-- PROVIDED RECORDS follows --
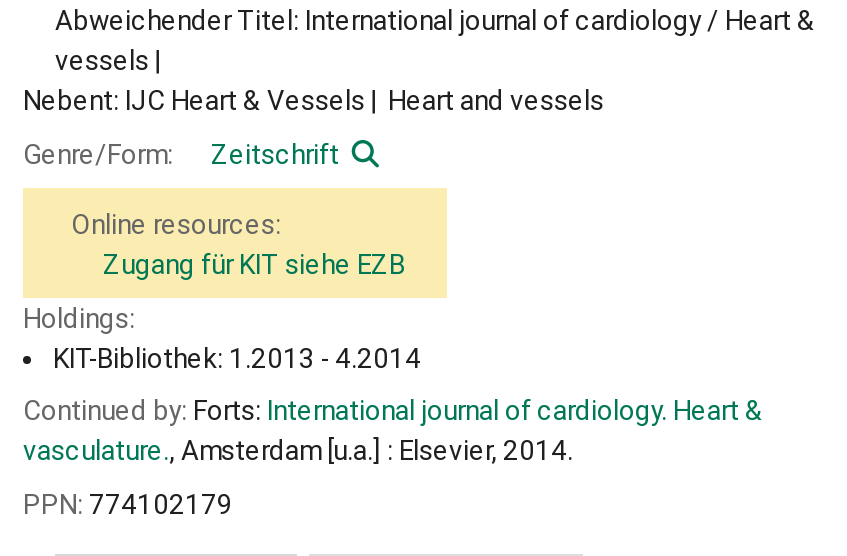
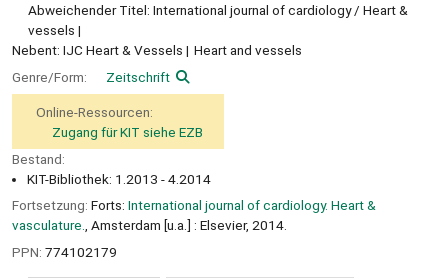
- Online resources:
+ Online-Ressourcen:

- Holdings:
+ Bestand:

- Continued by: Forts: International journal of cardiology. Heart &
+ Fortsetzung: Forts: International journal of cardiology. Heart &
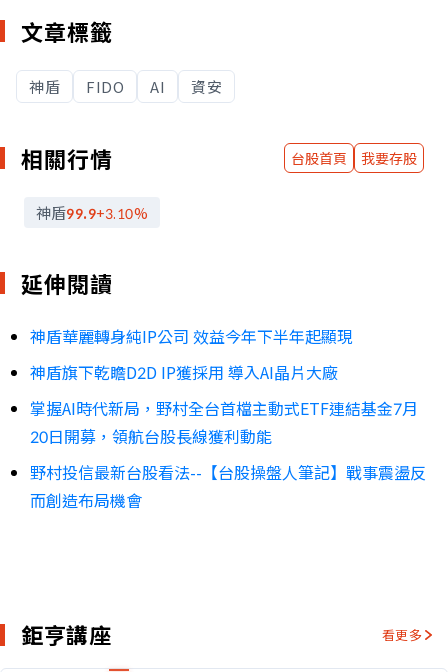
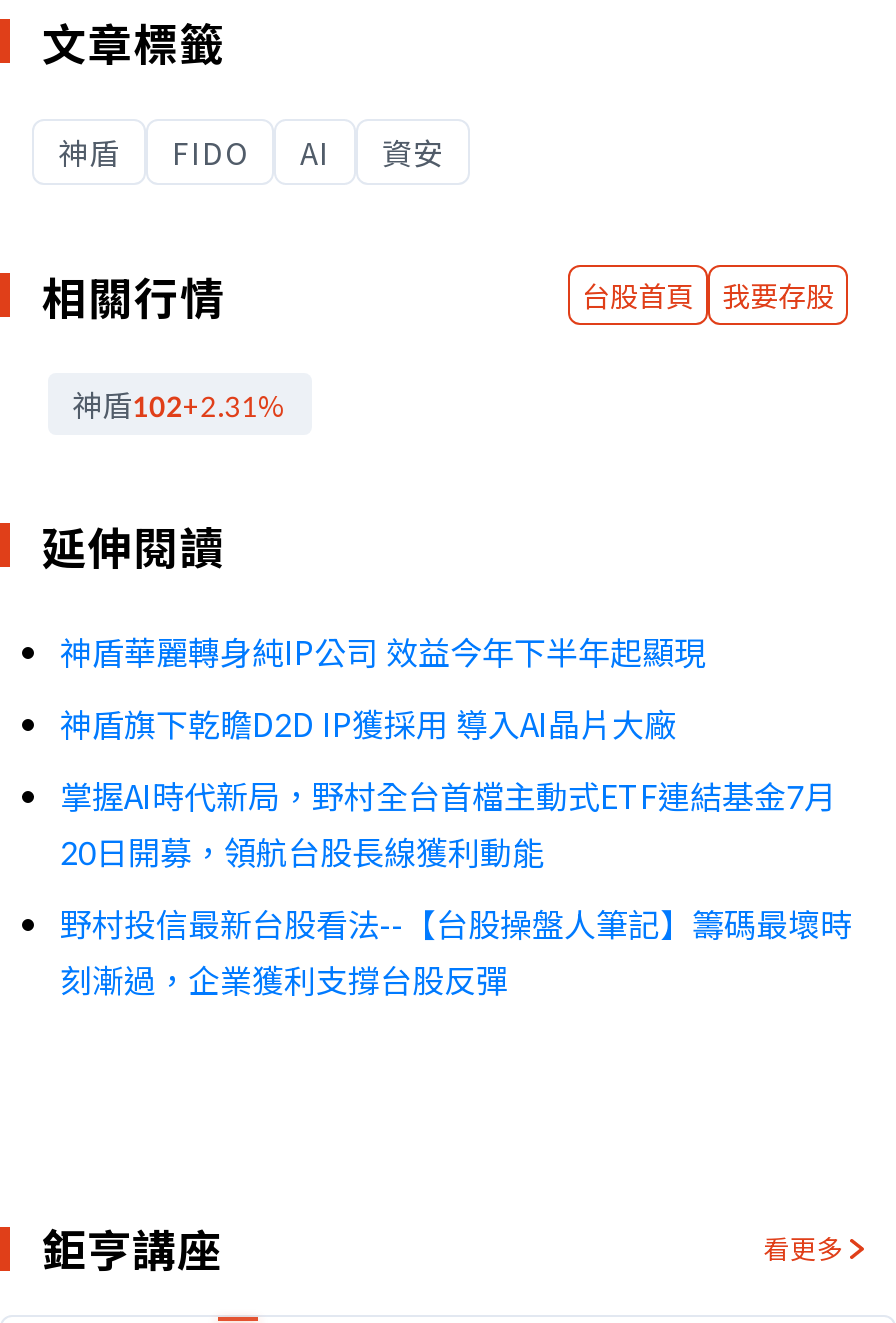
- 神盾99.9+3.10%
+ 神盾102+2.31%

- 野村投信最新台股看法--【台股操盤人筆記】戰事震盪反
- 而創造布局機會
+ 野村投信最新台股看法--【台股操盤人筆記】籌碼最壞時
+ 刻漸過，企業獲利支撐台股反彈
-- PROVIDED RECORDS concluded --
_DESCRIPTION OF THE TASK:_
Return the listing verbatim, pictures excluded.

_ANSWER FOR THIS EXERCISE:_
- Online resources:
+ Online-Ressourcen:

- Holdings:
+ Bestand:

- Continued by: Forts: International journal of cardiology. Heart &
+ Fortsetzung: Forts: International journal of cardiology. Heart &
- 神盾99.9+3.10%
+ 神盾102+2.31%

- 野村投信最新台股看法--【台股操盤人筆記】戰事震盪反
- 而創造布局機會
+ 野村投信最新台股看法--【台股操盤人筆記】籌碼最壞時
+ 刻漸過，企業獲利支撐台股反彈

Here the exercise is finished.